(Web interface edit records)
= = =
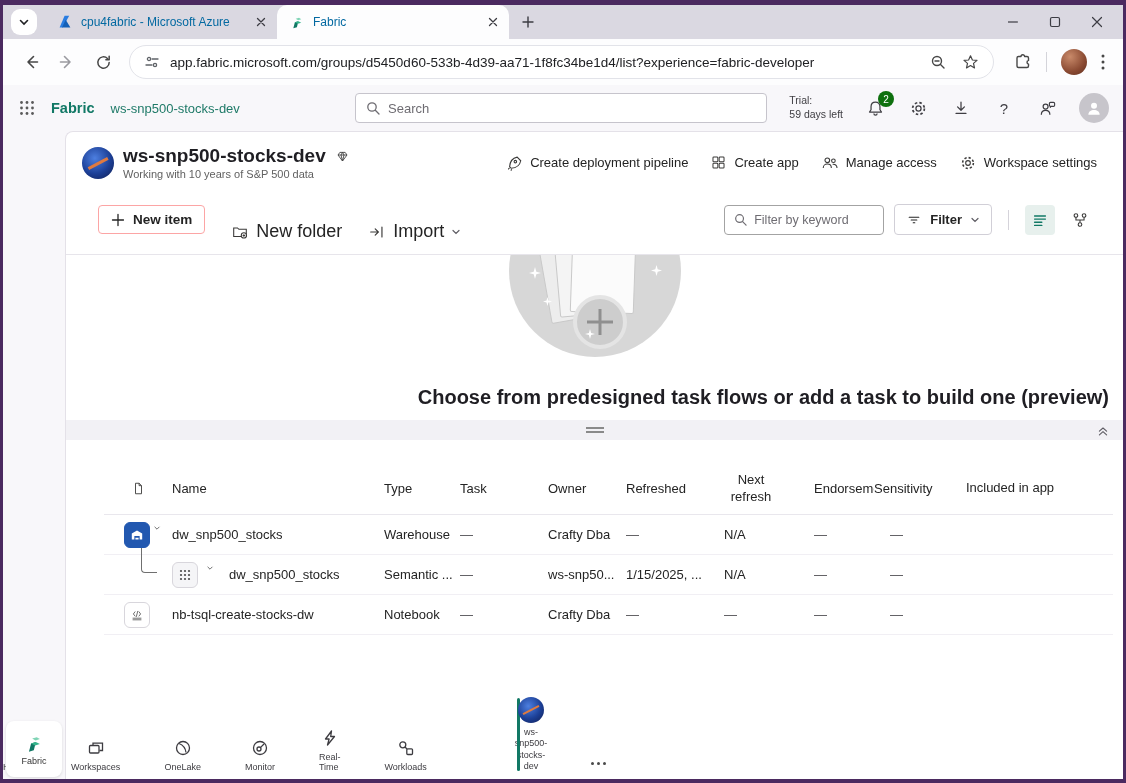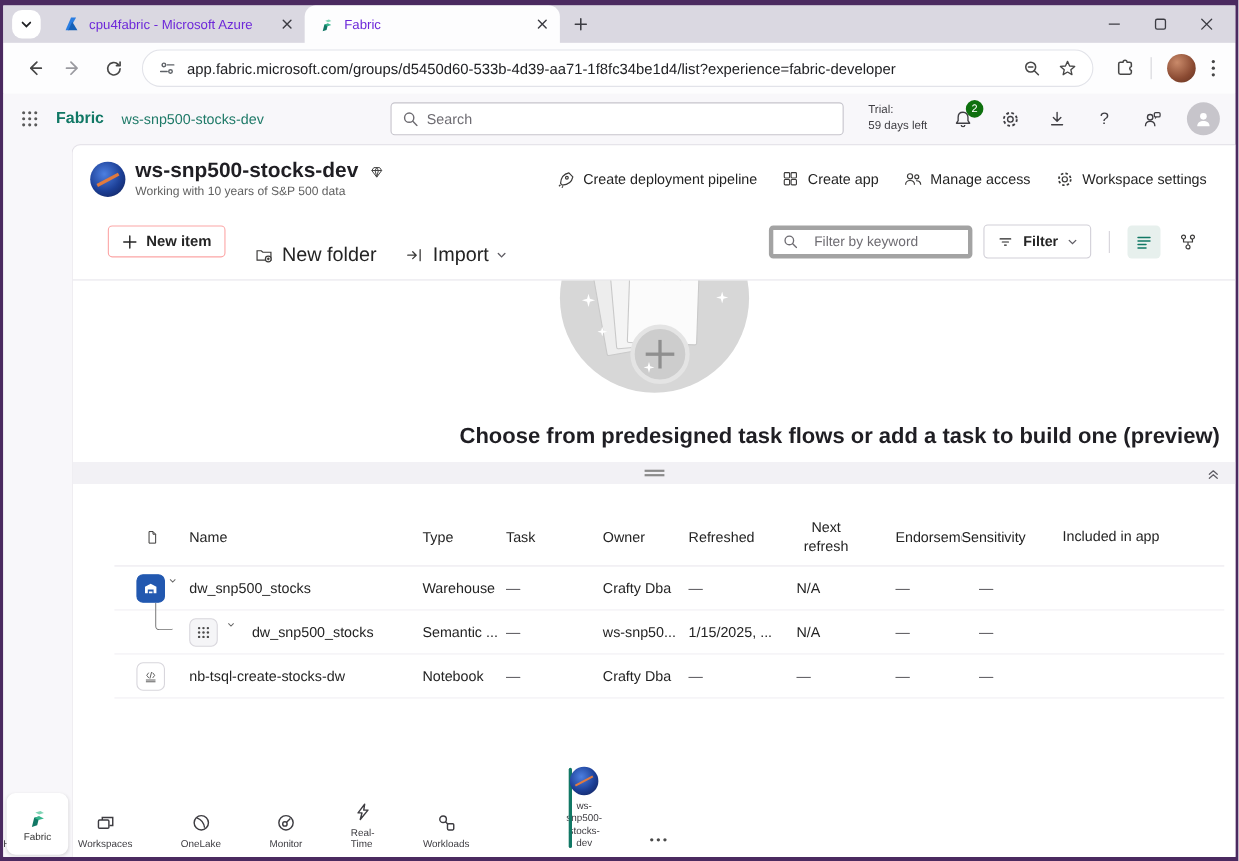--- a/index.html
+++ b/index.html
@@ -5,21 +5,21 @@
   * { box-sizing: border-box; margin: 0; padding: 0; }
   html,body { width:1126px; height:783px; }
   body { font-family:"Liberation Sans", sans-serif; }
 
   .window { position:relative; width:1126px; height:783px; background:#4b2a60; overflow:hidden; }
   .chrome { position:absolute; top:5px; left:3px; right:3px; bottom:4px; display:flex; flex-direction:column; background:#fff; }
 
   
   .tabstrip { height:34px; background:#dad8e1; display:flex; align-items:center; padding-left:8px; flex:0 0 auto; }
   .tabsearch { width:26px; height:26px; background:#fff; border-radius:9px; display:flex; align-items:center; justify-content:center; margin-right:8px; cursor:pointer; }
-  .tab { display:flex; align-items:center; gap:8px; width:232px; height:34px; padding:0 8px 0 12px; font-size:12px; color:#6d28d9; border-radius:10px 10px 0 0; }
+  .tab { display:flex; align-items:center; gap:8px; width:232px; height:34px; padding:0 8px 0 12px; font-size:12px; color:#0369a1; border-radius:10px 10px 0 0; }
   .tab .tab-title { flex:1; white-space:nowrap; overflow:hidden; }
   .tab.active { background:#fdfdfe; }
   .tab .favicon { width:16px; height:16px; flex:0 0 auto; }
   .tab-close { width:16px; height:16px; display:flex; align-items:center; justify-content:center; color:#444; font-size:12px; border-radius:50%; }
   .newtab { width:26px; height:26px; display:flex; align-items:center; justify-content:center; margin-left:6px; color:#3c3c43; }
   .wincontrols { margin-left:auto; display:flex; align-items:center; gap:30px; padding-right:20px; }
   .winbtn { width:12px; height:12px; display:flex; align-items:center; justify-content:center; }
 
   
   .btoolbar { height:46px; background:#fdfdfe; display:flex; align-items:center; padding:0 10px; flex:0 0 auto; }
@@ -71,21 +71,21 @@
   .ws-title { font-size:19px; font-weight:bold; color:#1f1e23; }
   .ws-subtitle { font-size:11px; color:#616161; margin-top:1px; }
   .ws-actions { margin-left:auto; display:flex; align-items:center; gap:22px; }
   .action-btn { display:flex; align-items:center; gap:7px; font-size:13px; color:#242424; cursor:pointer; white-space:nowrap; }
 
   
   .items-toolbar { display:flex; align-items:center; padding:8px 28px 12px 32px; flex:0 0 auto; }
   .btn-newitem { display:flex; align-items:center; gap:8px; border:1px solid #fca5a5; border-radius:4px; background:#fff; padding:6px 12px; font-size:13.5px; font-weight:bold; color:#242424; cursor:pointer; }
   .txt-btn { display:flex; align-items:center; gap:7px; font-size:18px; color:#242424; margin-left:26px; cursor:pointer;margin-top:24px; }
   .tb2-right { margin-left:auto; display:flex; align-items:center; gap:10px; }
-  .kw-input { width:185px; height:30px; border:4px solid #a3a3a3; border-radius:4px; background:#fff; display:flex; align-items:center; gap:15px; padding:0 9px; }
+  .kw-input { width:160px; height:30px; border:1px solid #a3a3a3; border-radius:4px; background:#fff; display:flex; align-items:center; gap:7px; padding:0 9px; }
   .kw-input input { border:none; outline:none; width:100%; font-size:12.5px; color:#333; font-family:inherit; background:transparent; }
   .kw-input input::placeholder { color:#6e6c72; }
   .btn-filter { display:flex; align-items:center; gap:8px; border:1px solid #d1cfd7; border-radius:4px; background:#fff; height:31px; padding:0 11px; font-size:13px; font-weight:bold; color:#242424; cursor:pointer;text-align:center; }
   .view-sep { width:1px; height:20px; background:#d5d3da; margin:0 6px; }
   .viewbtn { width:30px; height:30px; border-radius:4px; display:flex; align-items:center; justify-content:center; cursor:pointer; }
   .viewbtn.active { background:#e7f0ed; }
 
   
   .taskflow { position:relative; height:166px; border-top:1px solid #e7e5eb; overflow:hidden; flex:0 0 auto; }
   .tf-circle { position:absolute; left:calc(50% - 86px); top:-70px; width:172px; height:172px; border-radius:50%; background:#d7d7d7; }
= = =
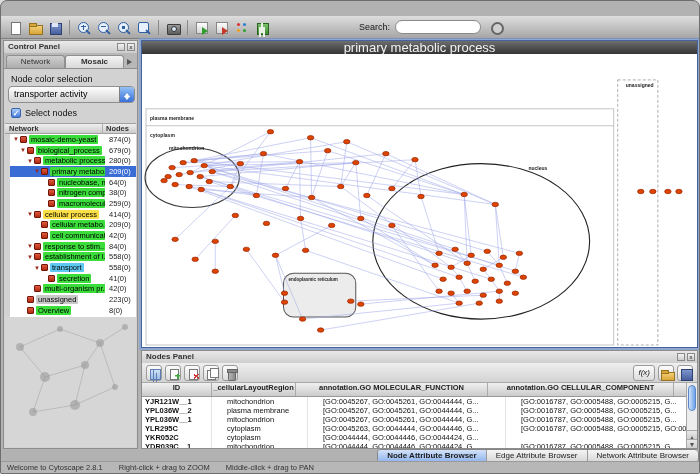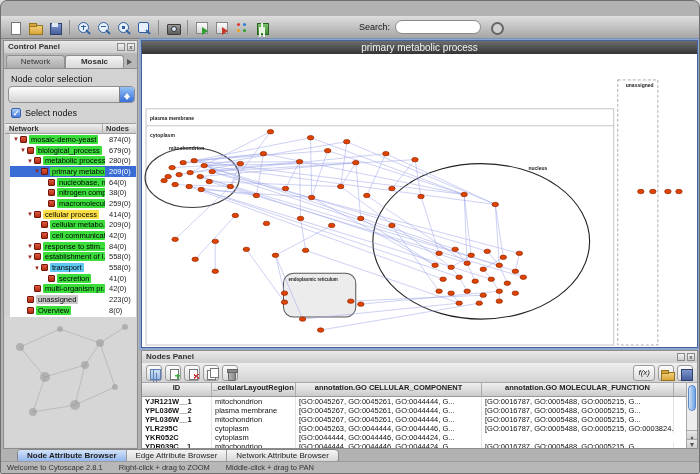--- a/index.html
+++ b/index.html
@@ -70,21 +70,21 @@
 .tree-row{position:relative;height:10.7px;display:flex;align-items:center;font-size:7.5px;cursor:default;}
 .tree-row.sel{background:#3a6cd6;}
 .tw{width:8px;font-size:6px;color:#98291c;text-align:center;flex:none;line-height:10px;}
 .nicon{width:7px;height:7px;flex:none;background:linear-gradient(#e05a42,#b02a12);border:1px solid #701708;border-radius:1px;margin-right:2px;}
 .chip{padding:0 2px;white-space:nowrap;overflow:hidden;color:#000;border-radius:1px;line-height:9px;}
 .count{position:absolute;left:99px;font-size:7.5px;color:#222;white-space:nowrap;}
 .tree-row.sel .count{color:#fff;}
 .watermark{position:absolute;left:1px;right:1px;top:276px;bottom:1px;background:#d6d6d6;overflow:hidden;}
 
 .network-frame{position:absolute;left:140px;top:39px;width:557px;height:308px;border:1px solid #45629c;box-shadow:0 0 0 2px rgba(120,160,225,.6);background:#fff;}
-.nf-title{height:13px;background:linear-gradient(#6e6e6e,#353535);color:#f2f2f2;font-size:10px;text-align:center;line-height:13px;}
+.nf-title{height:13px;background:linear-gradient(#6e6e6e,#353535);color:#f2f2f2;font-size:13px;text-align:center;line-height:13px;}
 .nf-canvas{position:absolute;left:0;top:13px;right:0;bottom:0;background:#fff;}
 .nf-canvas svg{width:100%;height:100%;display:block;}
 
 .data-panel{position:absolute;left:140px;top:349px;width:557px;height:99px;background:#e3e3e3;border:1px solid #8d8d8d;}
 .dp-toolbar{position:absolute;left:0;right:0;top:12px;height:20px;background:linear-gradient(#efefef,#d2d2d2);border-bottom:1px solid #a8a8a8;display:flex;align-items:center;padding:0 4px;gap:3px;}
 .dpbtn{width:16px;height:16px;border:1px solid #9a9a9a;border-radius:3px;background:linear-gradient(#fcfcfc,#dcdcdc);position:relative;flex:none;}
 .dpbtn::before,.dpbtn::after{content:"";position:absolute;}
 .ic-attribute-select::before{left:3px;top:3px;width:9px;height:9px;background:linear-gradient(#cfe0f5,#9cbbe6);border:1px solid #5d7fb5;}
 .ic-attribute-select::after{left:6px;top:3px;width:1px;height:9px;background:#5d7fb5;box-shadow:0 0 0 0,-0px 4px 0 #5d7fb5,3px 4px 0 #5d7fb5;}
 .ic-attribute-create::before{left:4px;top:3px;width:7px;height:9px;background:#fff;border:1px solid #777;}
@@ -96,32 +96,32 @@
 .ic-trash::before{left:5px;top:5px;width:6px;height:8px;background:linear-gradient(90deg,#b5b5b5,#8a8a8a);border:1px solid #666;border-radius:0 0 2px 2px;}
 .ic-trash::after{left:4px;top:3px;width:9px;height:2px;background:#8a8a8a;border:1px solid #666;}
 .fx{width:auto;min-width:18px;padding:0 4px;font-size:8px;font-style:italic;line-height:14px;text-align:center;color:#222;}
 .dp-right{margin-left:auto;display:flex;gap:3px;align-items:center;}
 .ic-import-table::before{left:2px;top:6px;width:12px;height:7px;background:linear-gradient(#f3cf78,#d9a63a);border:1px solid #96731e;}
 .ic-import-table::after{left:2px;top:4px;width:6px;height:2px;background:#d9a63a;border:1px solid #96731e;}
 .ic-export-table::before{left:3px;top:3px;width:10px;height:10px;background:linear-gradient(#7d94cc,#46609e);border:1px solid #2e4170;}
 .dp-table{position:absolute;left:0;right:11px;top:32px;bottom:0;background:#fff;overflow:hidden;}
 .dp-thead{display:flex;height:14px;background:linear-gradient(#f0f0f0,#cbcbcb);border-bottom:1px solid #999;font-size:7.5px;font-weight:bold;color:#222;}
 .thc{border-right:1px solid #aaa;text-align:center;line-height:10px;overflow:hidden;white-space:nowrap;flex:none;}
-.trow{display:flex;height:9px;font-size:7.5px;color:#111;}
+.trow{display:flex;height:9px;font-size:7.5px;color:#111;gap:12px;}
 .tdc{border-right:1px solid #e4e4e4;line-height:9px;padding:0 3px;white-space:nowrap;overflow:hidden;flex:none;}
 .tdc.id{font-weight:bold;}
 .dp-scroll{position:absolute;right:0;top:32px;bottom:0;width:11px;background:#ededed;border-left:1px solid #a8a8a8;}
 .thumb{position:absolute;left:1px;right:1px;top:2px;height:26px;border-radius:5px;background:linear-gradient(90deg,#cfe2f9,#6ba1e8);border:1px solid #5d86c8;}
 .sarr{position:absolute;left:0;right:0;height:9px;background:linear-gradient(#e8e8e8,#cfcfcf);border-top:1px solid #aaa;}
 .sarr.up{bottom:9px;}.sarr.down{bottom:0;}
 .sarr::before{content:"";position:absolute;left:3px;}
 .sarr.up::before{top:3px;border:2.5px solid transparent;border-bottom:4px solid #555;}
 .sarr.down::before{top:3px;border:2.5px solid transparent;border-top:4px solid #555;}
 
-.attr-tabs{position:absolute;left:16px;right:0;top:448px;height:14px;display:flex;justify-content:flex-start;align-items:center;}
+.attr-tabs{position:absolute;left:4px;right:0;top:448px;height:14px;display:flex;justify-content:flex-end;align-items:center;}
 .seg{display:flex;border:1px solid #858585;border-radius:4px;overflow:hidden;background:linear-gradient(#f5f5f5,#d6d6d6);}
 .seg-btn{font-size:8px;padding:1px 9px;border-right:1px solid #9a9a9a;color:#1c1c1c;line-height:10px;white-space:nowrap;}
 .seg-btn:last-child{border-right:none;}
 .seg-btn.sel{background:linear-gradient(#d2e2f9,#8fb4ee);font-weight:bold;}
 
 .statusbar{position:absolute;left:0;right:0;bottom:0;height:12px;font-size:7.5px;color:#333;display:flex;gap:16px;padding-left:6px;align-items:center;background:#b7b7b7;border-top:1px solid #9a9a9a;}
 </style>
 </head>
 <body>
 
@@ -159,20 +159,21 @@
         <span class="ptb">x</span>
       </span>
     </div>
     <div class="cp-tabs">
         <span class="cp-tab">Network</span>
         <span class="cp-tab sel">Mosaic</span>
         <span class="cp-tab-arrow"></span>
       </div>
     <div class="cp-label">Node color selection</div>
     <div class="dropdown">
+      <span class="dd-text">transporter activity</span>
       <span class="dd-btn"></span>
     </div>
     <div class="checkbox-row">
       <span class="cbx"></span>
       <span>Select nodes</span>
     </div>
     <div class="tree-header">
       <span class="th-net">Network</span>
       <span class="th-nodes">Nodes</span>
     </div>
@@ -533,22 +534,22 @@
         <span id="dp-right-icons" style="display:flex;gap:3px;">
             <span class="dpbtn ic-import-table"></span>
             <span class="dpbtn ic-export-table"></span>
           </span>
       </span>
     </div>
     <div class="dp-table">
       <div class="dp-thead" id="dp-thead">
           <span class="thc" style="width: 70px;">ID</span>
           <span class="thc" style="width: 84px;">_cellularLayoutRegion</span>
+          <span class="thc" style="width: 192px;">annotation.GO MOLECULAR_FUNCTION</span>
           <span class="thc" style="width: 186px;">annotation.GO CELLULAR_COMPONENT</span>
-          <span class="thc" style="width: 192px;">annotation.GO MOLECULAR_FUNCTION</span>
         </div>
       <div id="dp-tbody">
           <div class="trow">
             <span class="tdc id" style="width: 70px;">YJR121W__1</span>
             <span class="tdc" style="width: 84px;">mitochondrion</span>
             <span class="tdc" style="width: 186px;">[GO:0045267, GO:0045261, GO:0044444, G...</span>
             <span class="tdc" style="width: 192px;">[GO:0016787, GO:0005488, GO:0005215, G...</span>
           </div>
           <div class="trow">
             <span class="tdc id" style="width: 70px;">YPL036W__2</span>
= = =
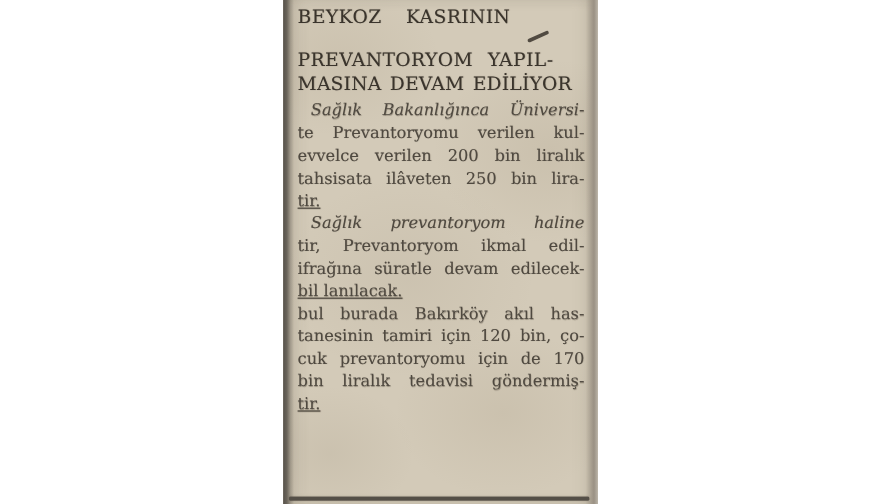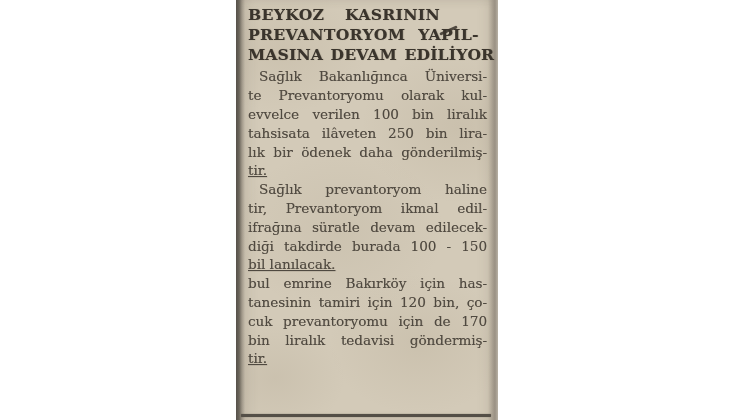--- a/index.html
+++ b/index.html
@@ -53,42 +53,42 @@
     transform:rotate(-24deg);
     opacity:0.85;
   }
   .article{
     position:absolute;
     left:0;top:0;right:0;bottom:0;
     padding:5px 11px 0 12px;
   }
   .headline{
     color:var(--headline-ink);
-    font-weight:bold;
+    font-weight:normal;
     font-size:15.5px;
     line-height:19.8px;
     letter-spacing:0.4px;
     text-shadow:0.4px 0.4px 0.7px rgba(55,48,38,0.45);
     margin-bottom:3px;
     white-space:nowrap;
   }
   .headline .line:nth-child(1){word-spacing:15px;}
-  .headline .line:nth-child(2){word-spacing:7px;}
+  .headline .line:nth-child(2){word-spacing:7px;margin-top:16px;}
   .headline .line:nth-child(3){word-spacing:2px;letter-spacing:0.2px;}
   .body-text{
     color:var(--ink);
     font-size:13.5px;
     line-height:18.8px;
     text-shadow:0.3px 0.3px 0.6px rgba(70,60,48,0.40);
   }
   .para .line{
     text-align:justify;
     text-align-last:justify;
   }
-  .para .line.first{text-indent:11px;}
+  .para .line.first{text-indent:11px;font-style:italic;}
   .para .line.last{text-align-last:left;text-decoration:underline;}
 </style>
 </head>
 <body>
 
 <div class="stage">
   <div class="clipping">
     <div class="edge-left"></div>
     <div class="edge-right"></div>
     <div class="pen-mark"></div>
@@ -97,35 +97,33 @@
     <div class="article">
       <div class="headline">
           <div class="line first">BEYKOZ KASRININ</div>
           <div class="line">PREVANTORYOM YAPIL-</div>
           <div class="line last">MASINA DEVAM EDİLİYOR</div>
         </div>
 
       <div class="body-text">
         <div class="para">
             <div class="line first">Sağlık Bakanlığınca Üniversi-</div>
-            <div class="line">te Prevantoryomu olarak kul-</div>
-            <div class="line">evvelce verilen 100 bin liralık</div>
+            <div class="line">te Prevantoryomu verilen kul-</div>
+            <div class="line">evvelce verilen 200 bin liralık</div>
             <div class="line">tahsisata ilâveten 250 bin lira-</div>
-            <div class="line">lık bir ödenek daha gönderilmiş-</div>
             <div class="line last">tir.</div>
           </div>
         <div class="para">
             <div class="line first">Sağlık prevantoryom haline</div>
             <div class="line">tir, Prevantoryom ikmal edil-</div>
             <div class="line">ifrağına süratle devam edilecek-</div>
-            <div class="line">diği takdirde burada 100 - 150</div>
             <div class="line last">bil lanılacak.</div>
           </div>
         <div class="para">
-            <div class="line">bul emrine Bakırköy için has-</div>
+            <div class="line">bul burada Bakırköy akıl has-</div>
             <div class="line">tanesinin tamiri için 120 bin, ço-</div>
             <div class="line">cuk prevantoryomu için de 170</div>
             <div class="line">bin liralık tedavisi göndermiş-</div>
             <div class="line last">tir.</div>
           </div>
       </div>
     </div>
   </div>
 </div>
= = =
Filter the entries down to the lines containing "burada". Copy each of those lines.

-            <div class="line">diği takdirde burada 100 - 150</div>
+            <div class="line">bul burada Bakırköy akıl has-</div>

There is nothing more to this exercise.